The fake, computer-generated, post-surgery Patti Scaler. The beautiful Patti, where she was smiling with the breathtaking new face.

“Where is Mrs Scaler?” I asked Fossie.

“Upstairs. Locked in her room.”

I looked at the bedroom door at the top of the stairs, heard nothing. “What happened?”

Fossie started to put the bottle to his lips. I stopped it.

“What the hell happened?”

“Patricia called Hampton Custis. Told him to come here alone, she had news. When Hamp ran inside she showed him some picture of herself, said it was what she was becoming. Just for him. They could be together, the Washington power couple.”

“Washington pow…?”

“She said they no longer had to meet in secret. Life was perfect.” Fossie choked out a sound; a laugh, I suppose.

I looked at the room where Hampton Custis’s body lay torn asunder.

“The senator had other ideas?” I said.

Fossie tilted the bottle to his lips, got about half in his mouth. “He obviously hadn’t figured on whatever she had planned.

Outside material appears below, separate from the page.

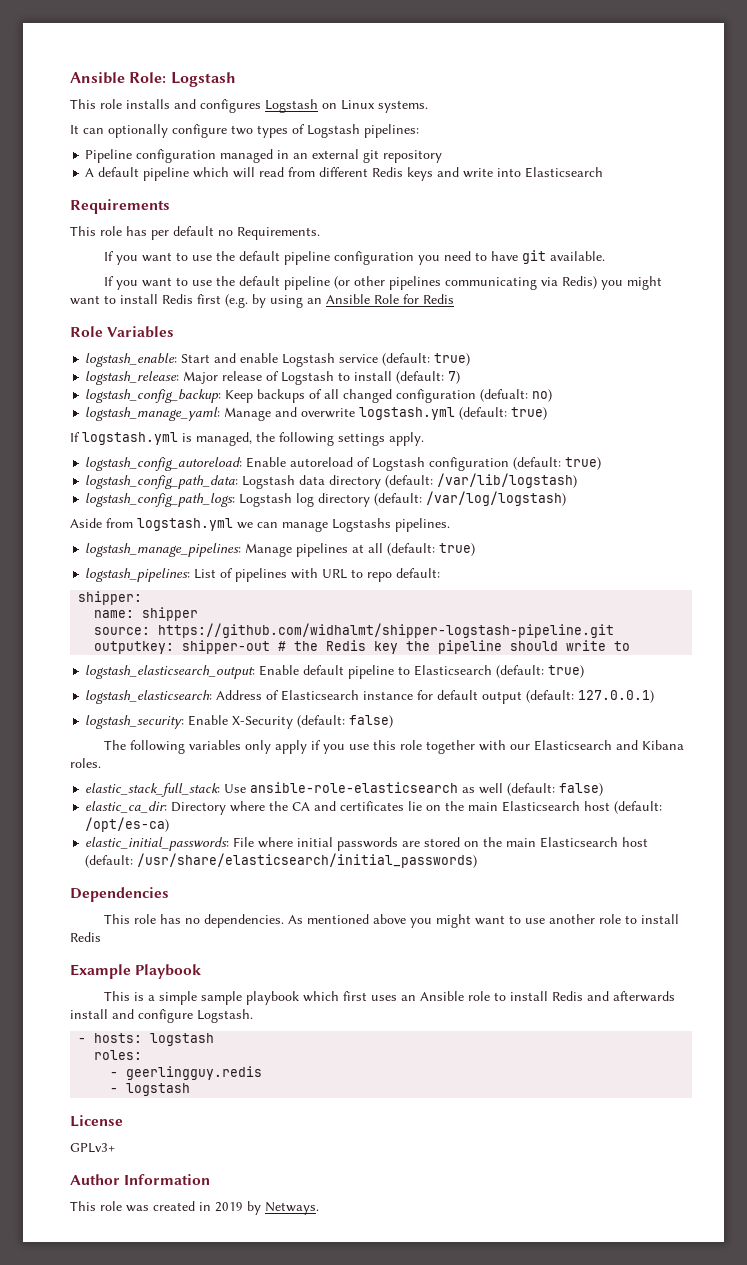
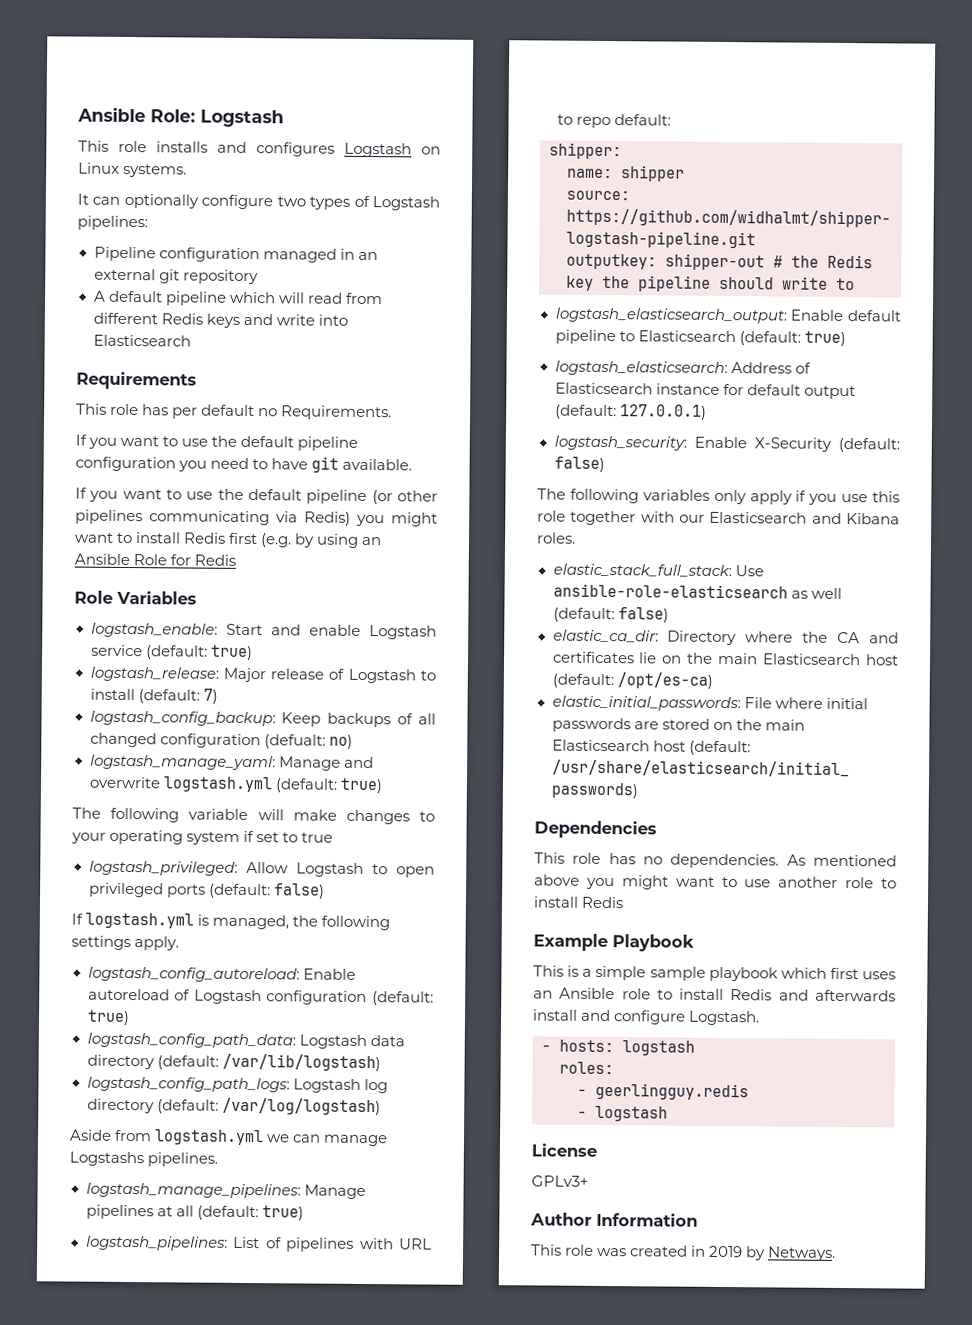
+ The following variable will make changes to your operating system if set to true
+ logstash_privileged: Allow Logstash to open privileged ports (default: false)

But it made sense to Patti. Richard was dead and the two of them could finally be together.”

Nona Jett’s words about Patti Selmot rang in my head: I’d heard she had the hots for somelawyer-boy. Custis had started out at a law office in Silar thirty years ago.

“Custis and Patricia Scaler were lovers?”

Fossie slurped down another drink. “On and off. She was always trying to get on him, he was always trying to keep her off. Hampton kept his distance, mostly. She scared the shit outta him.” He laughed again, a drunken gurgle. “I used to give him Viagra mixed with yohimbe so he could get his pecker hard enough to slip into her.”

It hadn’t escaped me that Fossie seemed to know the senator on a first-name basis. Not what I’d expect from a guy who presented himself as a part-time purveyor of vitamins and herbs and low-fat diets.

“So why did Custis visit?”

“The only way he stayed in office was the votes provided by Richard’s flock of robots. When the great Richard Scaler said, ‘Vote for my buddy Hampton Custis,’ they voted in lockstep. Patti probably told Hampton if he stopped fucking her, she’d tell Richard he was fucking her.” Fossie gurgled with mirth.

“I take it Scaler didn’t know of the affair?”

“If he knew, Richard was probably happy it kept her away from him.”

I said, “You must have been close to hear all this, Doctor.”

“I’ve known Patti for decades.”

Decades? I filed that fact alongside the first-name familiarity with the senator.

“No, I mean today, Mr Fossie. To hear everything that was happening between the pair.”

Fossie frowned through the substances in his head. “Oh. I was working on her meds.”

“Medicines?”

“Uh, vitamins. She needed them to help her through what she said would be a busy day. She said she wanted her head to sparkle. I did an injection, headed downstairs. I stopped to fix a drink and get a few sparklies in my own head. A few minutes later the front door opened. I…” he paused, mouth open, like his engine was sputtering. It seemed my nutritionist had other medications in his bag.